Roxane Gay na foto de divulgação para o livro Má Feminista.

Gosto da Roxane, não só por ela ser o que é, mas porque ela vive sem se preocupar tanto com as expectativas em relação a ser uma mulher negra em sociedade, especificamente sendo mulher, negra, gorda e LGBTQ+. Num mundo em que nos dizer o que comer, o que vestir, com quem andar, para quem rezar, personalidades fora da curva são uma inspiração e tanto para sempre reencontrar quem nós e como nós podemos e devemos abraçar nossas esquisitices, gostos e vontades.

Ao longo dos anos, assistimos uma constante tarefa para grupos marginalizados destruírem estereótipos que ainda reforçam uma visão única sobre quem são. Recentemente, a jornalista brasileira Joyce Ribeiro lançou o livro sobre a vida da ex-escrava Xica da Silva, tão marcada por papéis em novelas e no cinema que a hiperssexualizavam, diga-se de passagem, onde mostra, por exemplo, que dos 14 filhos que gerou, ela fez questão de as filhas mulheres tivessem acesso e valorizassem a educação, mesmo num contexto no século XVIII. Eu não sabia disso porque até então, ela era apenas uma mulher negra que tinha saído minimamente da curva de exploração daquela época. Muito além de vaidosa, casada ou bonita, ela tinha uma visão que respondia aquele tempo e sabia o que representava ser uma mulher letrada. Joyce quis trazer um pouco mais de profundidade para uma figura que até então foi escrita por figuras não negras. Já questionou o grau de complexidade das figuras que você consome ou admira? Já se sentiu culpado por querer outras coisas para além do que aprendeu?
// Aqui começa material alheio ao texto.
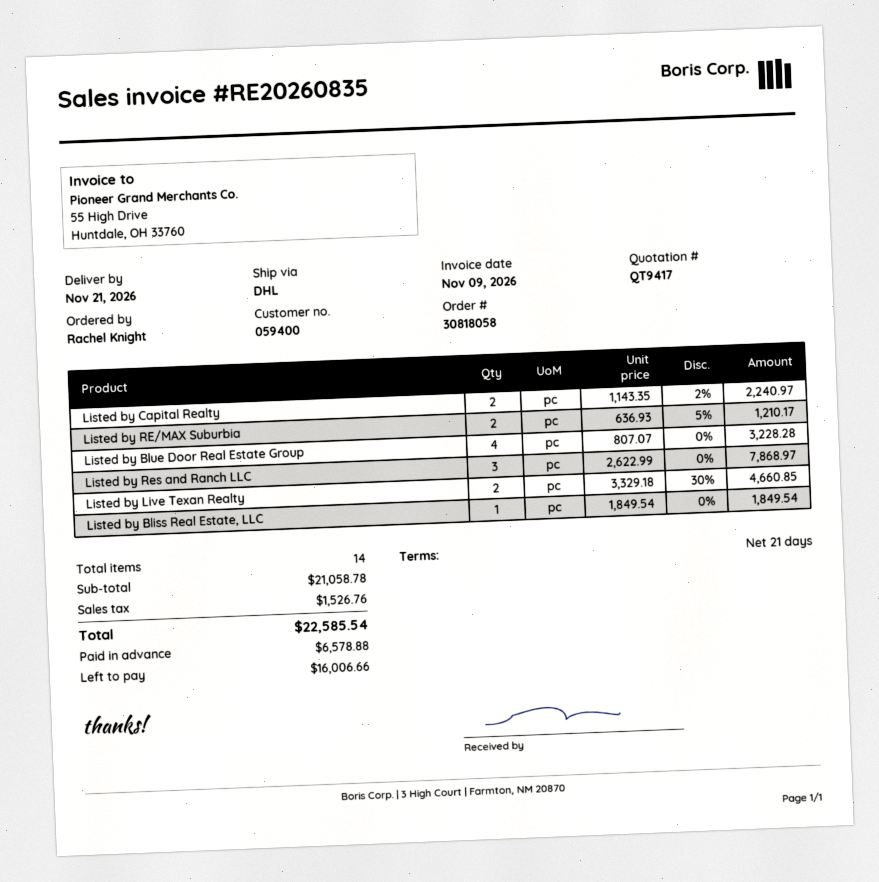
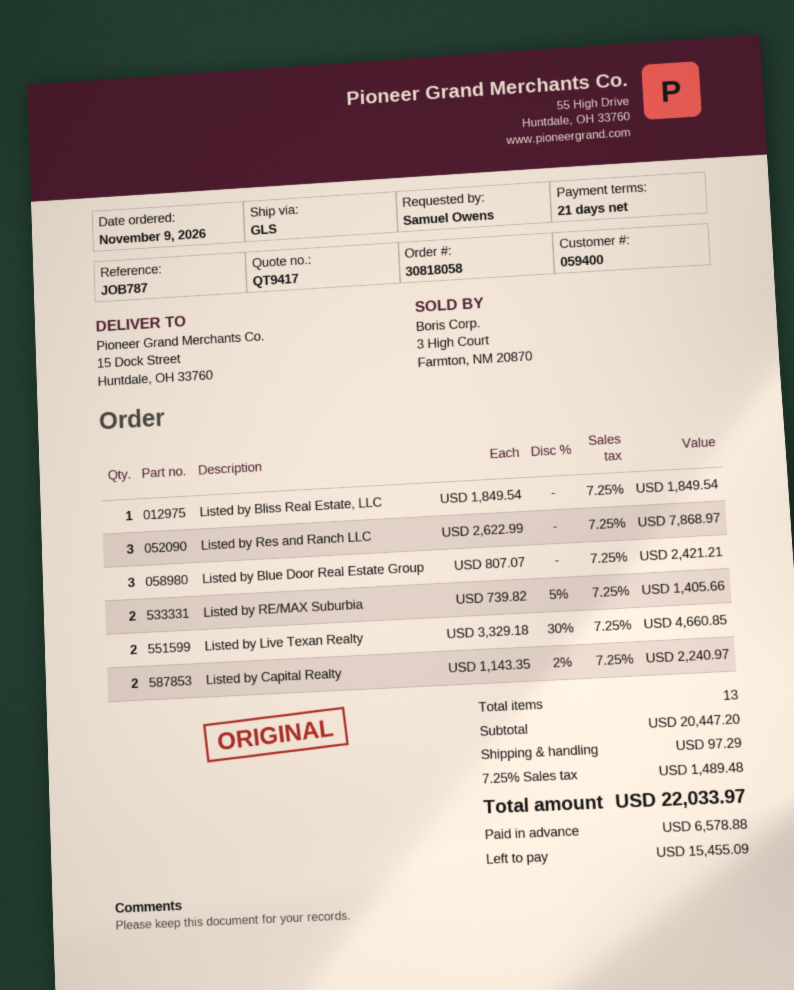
ordered by: Rachel Knight -> Samuel Owens
shipping method: DHL -> GLS
Listed by RE/MAX Suburbia: 2 x 636.93 - 5% = 1210.17 -> 2 x 739.82 - 5% = 1405.66
Listed by Blue Door Real Estate Group: 4 x 807.07 = 3228.28 -> 3 x 807.07 = 2421.21
total quantity: 14 -> 13
subtotal: 21058.78 -> 20447.20
shipping: none -> 97.29
tax: 1526.76 -> 1489.48
total: 22585.54 -> 22033.97
balance: 16006.66 -> 15455.09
Zezé Motta interpretando Xica da Silva no filme “Xica da Silva” em 1976. A atriz contou depois de quase 40 anos que sofreu assédio durante as gravações.

O amor é tão importante quanto o saber porque essa também é uma tecnologia que sustenta nosso ser e possibilita alimentar muito do que nos foi tirado historicamente. Pra mim, o amor e o saber precisam estar lado a lado para que eu aprenda não só o que me fará sobreviver, mas o que ajudará a viver. Eu quero e preciso falar de outras coisas. Aquele papo de arroz e flores, sabe?

“ Mas é claro que mesmo quando se possui privilégios materiais, o amor pode estar ausente. E num contexto de pobreza, quando a luta pela sobrevivência se faz necessária, é possível encontrar espaços para amar e brincar, para se expressar criatividade, para se receber carinho e atenção. Aquele tipo de carinho que alimenta corações, mentes e também estômagos. No nosso processo de resistência coletiva é tão importante atender as necessidades emocionais quanto materiais.” Vivendo de Amor, Bell Hooks.

Lueji Luna no videoclipe do álbum “Bom mesmo é estar debaixo d’água”, 2020. A obra é marcada por falas sinceras sobre amor, afetividade, cura, pertencimento e autoconhecimento.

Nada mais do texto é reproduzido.